Because that ceiling cannot be measured directly in the field, Singh applied a crop growth model called CERES-Sorghum, which simulates how a plant grows day by day based on weather, soil, and key plant traits. Meteorologists have used similar approaches to simulate weather. By running the model across many realistic combinations of variables (weather, soils, planting times, and plant traits), Singh could estimate the best yield for a given amount of water, assuming the crop was not limited by pests, disease, or nutrient shortages.
These simulations created what the researchers describe as a “cloud of the biophysically possible”. It is a visual way to show the full range of yields sorghum could reach for a given amount of water. From this, the team could define an upper boundary that represents the maximum potential for productivity.

Designing Crops for Environmental Uncertainty
Once the biological boundaries were defined, the focus shifted from why gains have slowed to how breeding decisions can change moving forward.
Traditional breeding relies on field trials placed in a limited number of locations. Those sites shape which environments are sampled and which traits are selected, but breeders rarely know whether their testing network truly reflects the range of conditions their crops will face.
This framework provides a way to compare field trial data, allowing researchers to see whether a location, year, or management practice is revealing a meaningful genetic difference.

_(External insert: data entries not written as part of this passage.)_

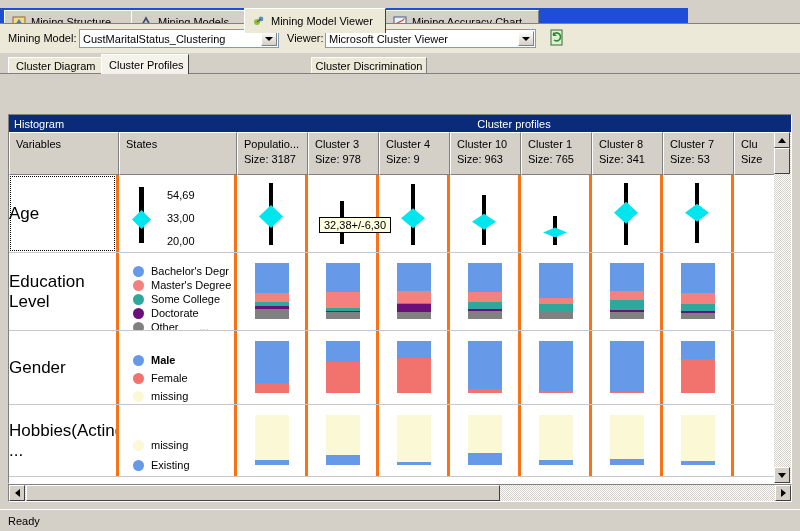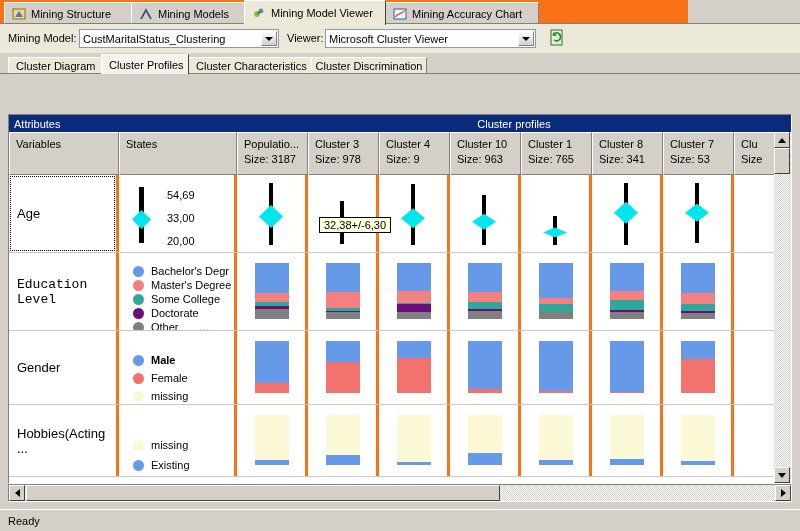--- a/index.html
+++ b/index.html
@@ -16,8 +16,8 @@
 
   
   #tabstrip {
-    position: absolute; left: 0; top: 0; width: 688px; height: 24px;
-    background: #f97316;
+    position: absolute; left: 0; top: 8px; width: 688px; height: 24px;
+    background: #1d4ed8;
   }
   .ttab {
     position: absolute; top: 2px; height: 22px;

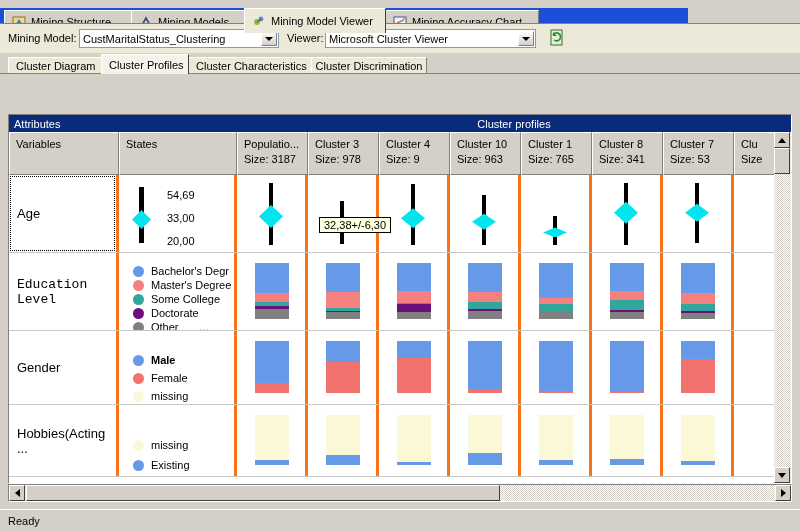--- a/index.html
+++ b/index.html
@@ -285,9 +285,6 @@
       <div class="stab sel" style="left: 101px; width: 88px;">
         <span>Cluster Profiles</span>
       </div>
-      <div class="stab" style="left: 188px; width: 124px;">
-        <span>Cluster Characteristics</span>
-      </div>
       <div class="stab" style="left: 311px; width: 116px; justify-content: center;">
         <span>Cluster Discrimination</span>
       </div>

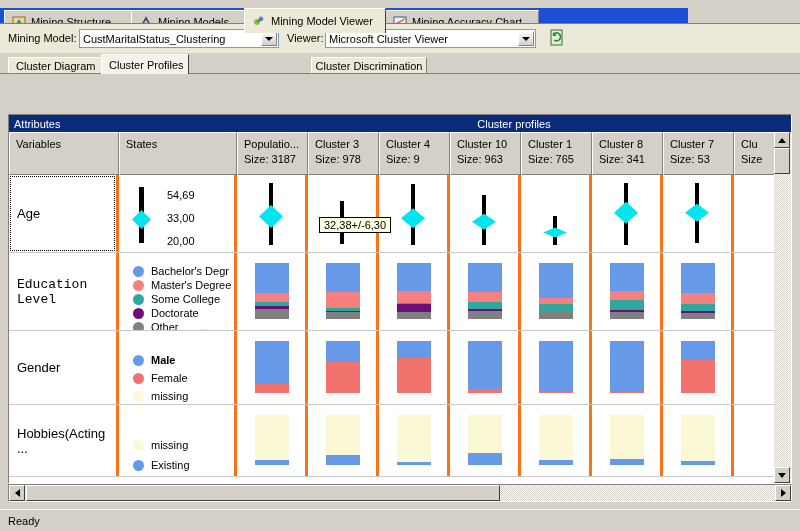--- a/index.html
+++ b/index.html
@@ -310,7 +310,7 @@
 
   <div id="gridwrap">
     <div id="hdrband">
-      <div class="band" id="bandAttr">Attributes</div>
+      <div class="band" id="bandAttr">Histogram</div>
       <div class="band" id="bandProf">Cluster profiles</div>
     </div>
 

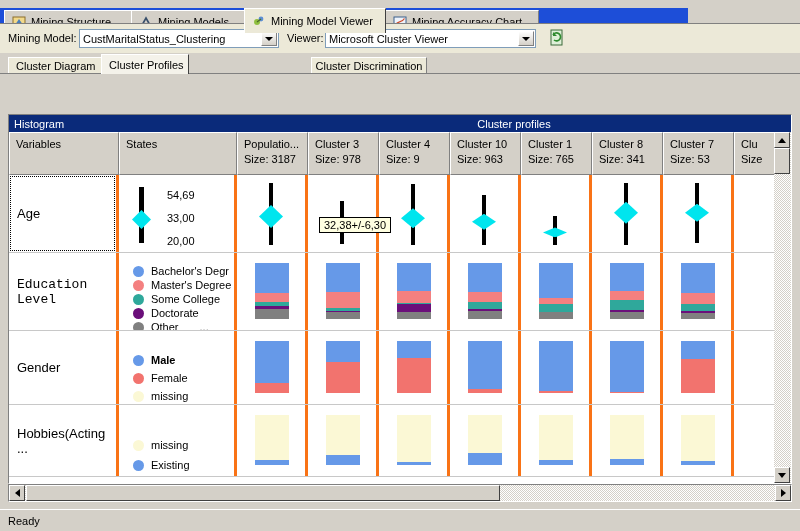--- a/index.html
+++ b/index.html
@@ -164,7 +164,7 @@
     position: relative;
     overflow: hidden;
   }
-  .varcell { display:flex; align-items:center; padding-left:8px; font-size:13px; }
+  .varcell { display:flex; align-items:center; font-size:17px; }
   .varcell.focus { }
   .varcell.focus .fr {
     position:absolute; left:1px; top:1px; right:1px; bottom:1px;

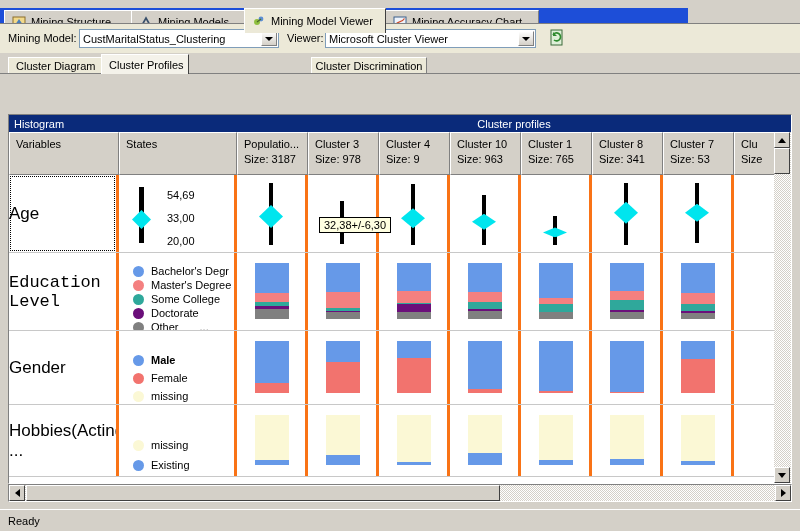--- a/index.html
+++ b/index.html
@@ -417,7 +417,7 @@
         </div>
         <div class="grow" style="height: 78px;">
           <div class="gcell varcell" style="width: 110px; flex: 0 0 110px;">
-            <span style="position: relative; font-family: Liberation Mono, monospace;">Education Level</span>
+            <span style="position: relative;">Education Level</span>
           </div>
           <div class="gcell statecell" style="width: 118px; flex: 0 0 118px;">
             <div style="padding-top: 5px;">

In this way, the model becomes not just a tool for analysis, but a guide for decision-making.
This is where artificial intelligence moves beyond simply processing data.

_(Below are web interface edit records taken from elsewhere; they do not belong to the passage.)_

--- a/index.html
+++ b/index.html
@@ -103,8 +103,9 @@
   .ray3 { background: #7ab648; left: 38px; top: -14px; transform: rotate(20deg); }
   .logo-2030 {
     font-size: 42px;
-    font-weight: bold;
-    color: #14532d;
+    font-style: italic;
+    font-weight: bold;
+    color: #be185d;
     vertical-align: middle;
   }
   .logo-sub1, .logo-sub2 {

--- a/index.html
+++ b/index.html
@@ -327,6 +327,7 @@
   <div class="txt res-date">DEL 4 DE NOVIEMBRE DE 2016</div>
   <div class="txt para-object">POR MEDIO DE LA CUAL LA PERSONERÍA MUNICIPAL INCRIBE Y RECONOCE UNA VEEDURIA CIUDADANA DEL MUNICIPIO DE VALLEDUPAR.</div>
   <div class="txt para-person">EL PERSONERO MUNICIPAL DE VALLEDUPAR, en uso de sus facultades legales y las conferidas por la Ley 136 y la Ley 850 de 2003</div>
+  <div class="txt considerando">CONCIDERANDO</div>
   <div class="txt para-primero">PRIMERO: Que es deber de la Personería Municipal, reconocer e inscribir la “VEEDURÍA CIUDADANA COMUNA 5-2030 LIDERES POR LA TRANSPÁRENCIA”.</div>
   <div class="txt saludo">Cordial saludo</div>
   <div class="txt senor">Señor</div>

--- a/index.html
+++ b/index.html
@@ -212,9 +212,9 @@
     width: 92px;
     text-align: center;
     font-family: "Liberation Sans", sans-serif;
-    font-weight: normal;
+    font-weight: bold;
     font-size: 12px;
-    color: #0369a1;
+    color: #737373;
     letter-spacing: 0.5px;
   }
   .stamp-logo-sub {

“Building on a legacy of research and learnings from the maize industry, sorghum breeders can use AI to define plant attributes that improve drought tolerance, design experiments to evaluate germplasm, identify genes, and make more informed selections,” said Dr. Charlie Messina.
Rather than replacing human judgment, the system acts as a decision-support tool as it links genetics, management, and environment. It can also be used to evaluate cropping systems through the lens of long-term risk.

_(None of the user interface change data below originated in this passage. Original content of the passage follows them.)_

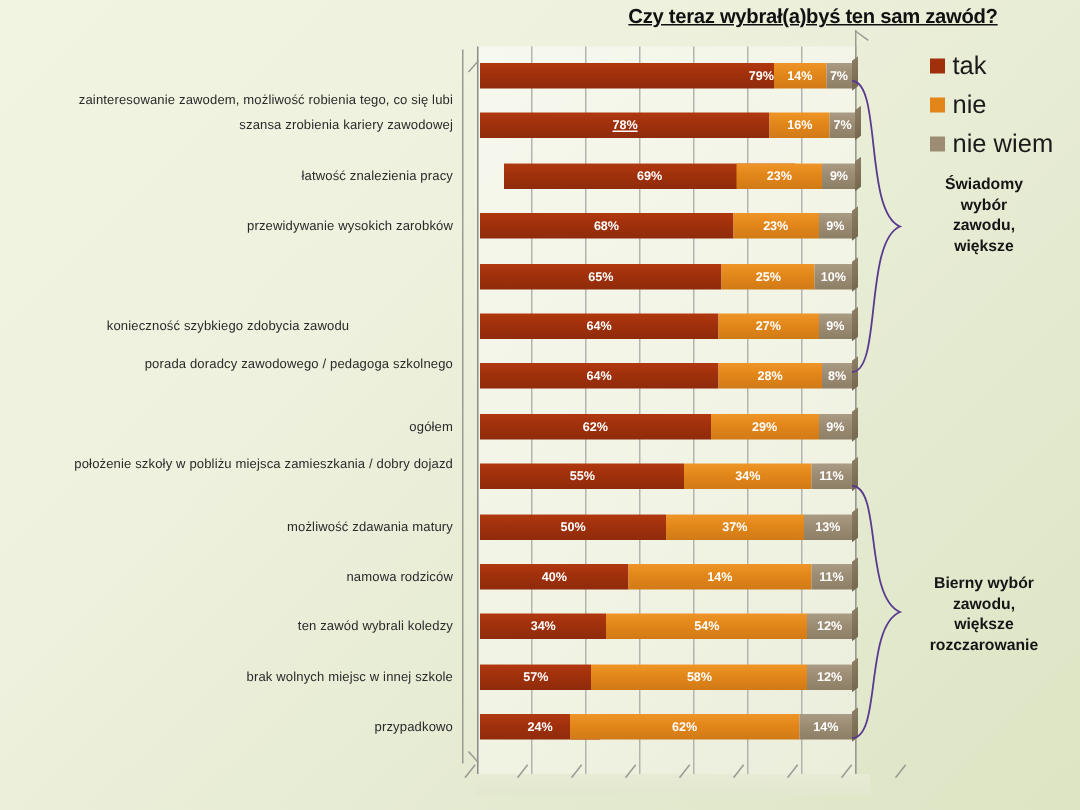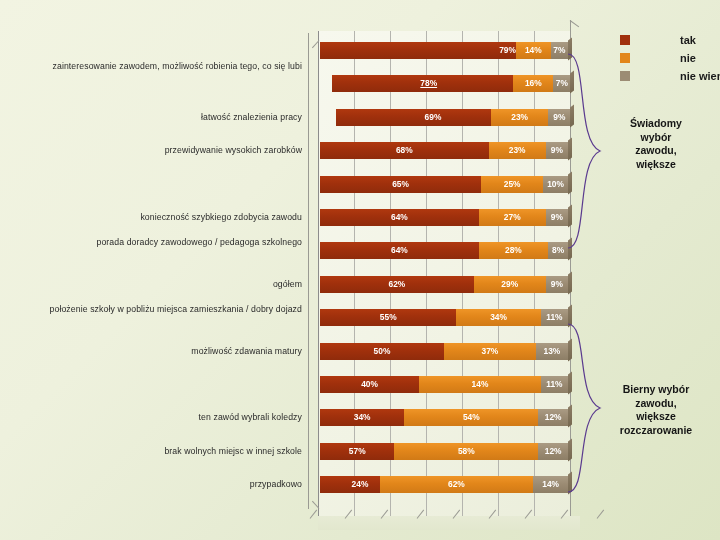--- a/index.html
+++ b/index.html
@@ -221,6 +221,7 @@
 
 <div id="slide">
 
+  <div id="chart-title">Czy teraz wybrał(a)byś ten sam zawód?</div>
 
   <div id="plot-area">
     <div class="gridline" style="left:35px"></div>

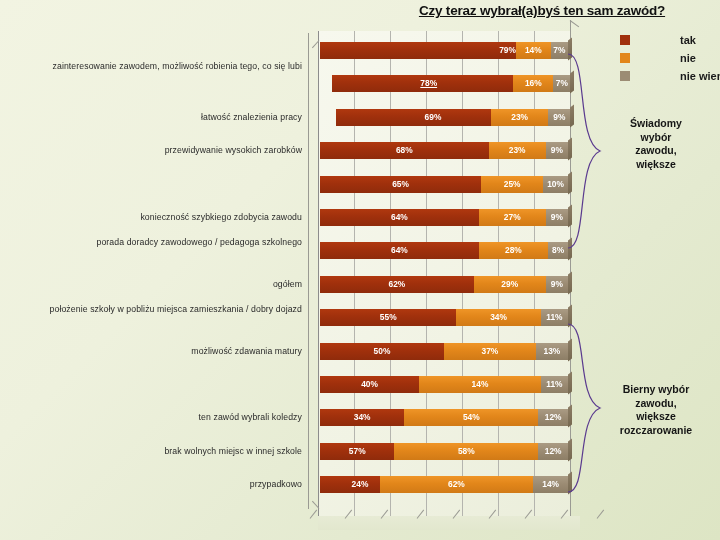--- a/index.html
+++ b/index.html
@@ -196,11 +196,10 @@
     flex: 0 0 auto;
   }
   .legend-text {
-    font-size: 11px;
-    font-weight: bold;
+    font-size: 17px;
+    font-weight: normal;
     color: #1a1a1a;
     white-space: nowrap;
-    margin-left: 45px;
   }
 
   

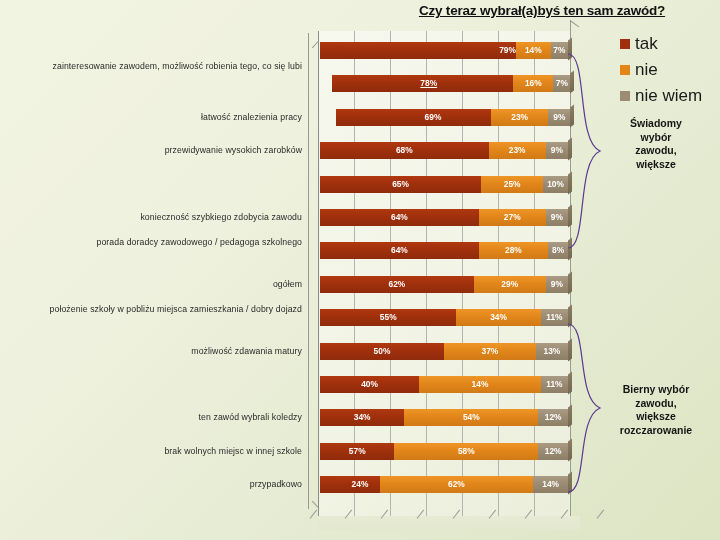--- a/index.html
+++ b/index.html
@@ -252,6 +252,7 @@
 
   <div id="cat-labels">
       <div class="cat-label" style="top: 6px; margin-top: 24px;">zainteresowanie zawodem, możliwość robienia tego, co się lubi</div>
+      <div class="cat-label" style="top: 47.4px;">szansa zrobienia kariery zawodowej</div>
       <div class="cat-label" style="top: 80.8px;">łatwość znalezienia pracy</div>
       <div class="cat-label" style="top: 114.2px;">przewidywanie wysokich zarobków</div>
       <div class="cat-label" style="top: 181px;">konieczność szybkiego zdobycia zawodu</div>

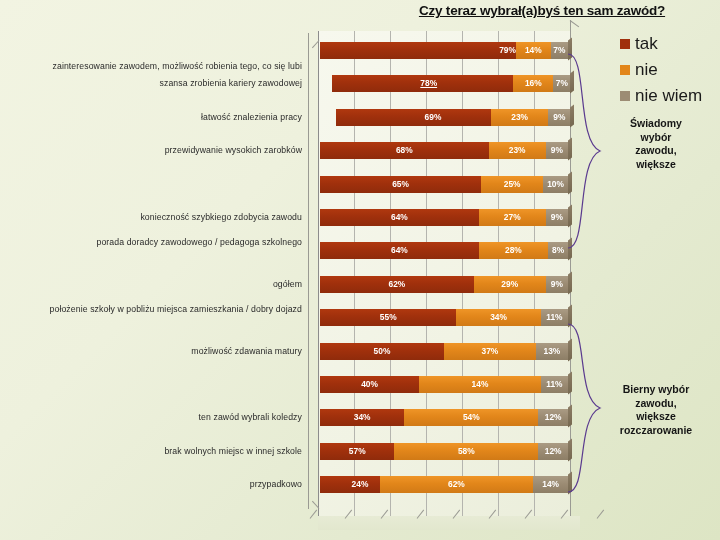--- a/index.html
+++ b/index.html
@@ -272,7 +272,7 @@
         <div class="cap niewiem" style="left: 248px;"></div>
       </div>
       <div class="bar-row" style="top: 75.4px; left: 320px;">
-        <div class="seg tak" style="left: 12px; width: 193.44px; text-decoration: underline;">78%</div>
+        <div class="seg tak" style="left: 0px; width: 193.44px; text-decoration: underline;">78%</div>
         <div class="seg nie" style="left: 193.44px; width: 39.68px;">16%</div>
         <div class="seg niewiem" style="left: 233.12px; width: 17.36px;">7%</div>
         <div class="cap niewiem" style="left: 250.48px;"></div>

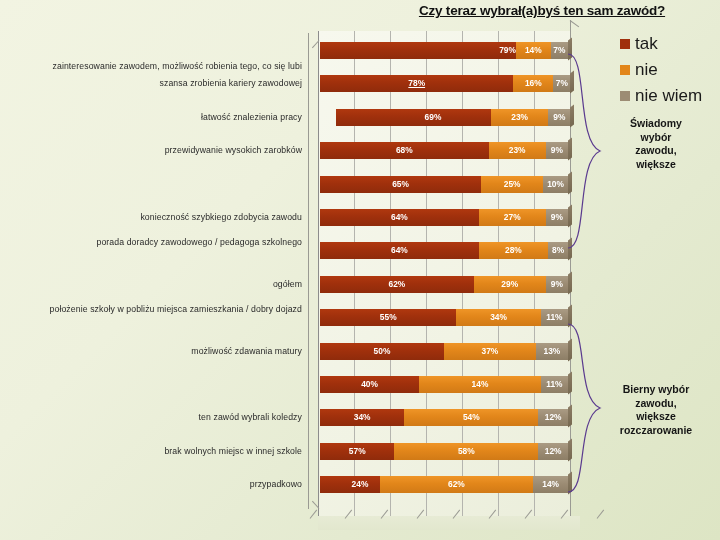--- a/index.html
+++ b/index.html
@@ -255,7 +255,7 @@
       <div class="cat-label" style="top: 47.4px;">szansa zrobienia kariery zawodowej</div>
       <div class="cat-label" style="top: 80.8px;">łatwość znalezienia pracy</div>
       <div class="cat-label" style="top: 114.2px;">przewidywanie wysokich zarobków</div>
-      <div class="cat-label" style="top: 181px;">konieczność szybkiego zdobycia zawodu</div>
+      <div class="cat-label" style="top: 181px; text-align: center;">konieczność szybkiego zdobycia zawodu</div>
       <div class="cat-label" style="top: 206.4px;">porada doradcy zawodowego / pedagoga szkolnego</div>
       <div class="cat-label" style="top: 247.8px;">ogółem</div>
       <div class="cat-label" style="top: 273.2px;">położenie szkoły w pobliżu miejsca zamieszkania / dobry dojazd</div>

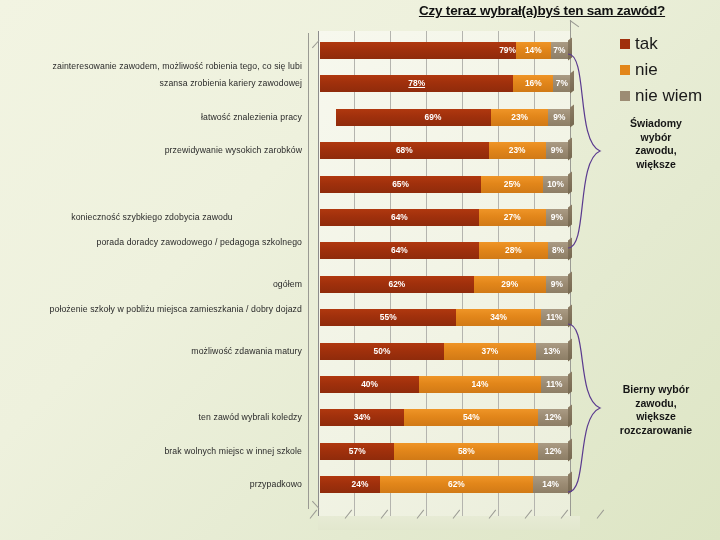--- a/index.html
+++ b/index.html
@@ -260,6 +260,7 @@
       <div class="cat-label" style="top: 247.8px;">ogółem</div>
       <div class="cat-label" style="top: 273.2px;">położenie szkoły w pobliżu miejsca zamieszkania / dobry dojazd</div>
       <div class="cat-label" style="top: 314.6px;">możliwość zdawania matury</div>
+      <div class="cat-label" style="top: 348px;">namowa rodziców</div>
       <div class="cat-label" style="top: 381.4px;">ten zawód wybrali koledzy</div>
       <div class="cat-label" style="top: 414.8px;">brak wolnych miejsc w innej szkole</div>
       <div class="cat-label" style="top: 448.2px;">przypadkowo</div>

“This kind of infrastructure can essentially act like a risk analyst,” Singh said, “helping us understand where corn performs better, where sorghum might be the stronger option, and where there’s an opportunity to develop products that can transition between the two.” Focusing on stability over time is essential as climate uncertainty increases and water becomes a more limiting resource.
Looking Ahead
While sorghum is the focus of this study, the framework is designed to extend to other crops and regions. Instead of improving crops one generation at a time, this work points to a new strategy: first define what is physiologically possible, then design breeding pathways that move toward that future. One that may be essential as agriculture faces climate uncertainty, water scarcity, and rising global demand.
The approach is already being expanded through broader collaborative efforts that connect public research with industry and global development programs. Supported through the Climate Resilient Crops Innovation Lab (CRCIL) and partners including Corteva Agriscience and the US Department of State, the same tools are now being adapted for use in breeding programs globally.
“CRCIL helps move climate-resilient crop research from the laboratory into real-world impact by supporting tools that allow breeders to test ideas virtually and make better decisions for water-limited environments,” said Dr. Jared Crain, associate director of the CRCIL, a US Department of State–funded research program focused on developing climate-resilient cereal crops.
Postdoctoral researchers Drs. Sam Ipniyomi, Gustavo Visentini, and Juan Panelo are working to help translate these methods for both US industry breeding programs and smallholder-focused systems in Africa to show how the same science can serve very different agricultural contexts.
“When AI is used ethically, responsibly, and with clarity of purpose, its benefits can extend far beyond any single crop or region,” stated Messina.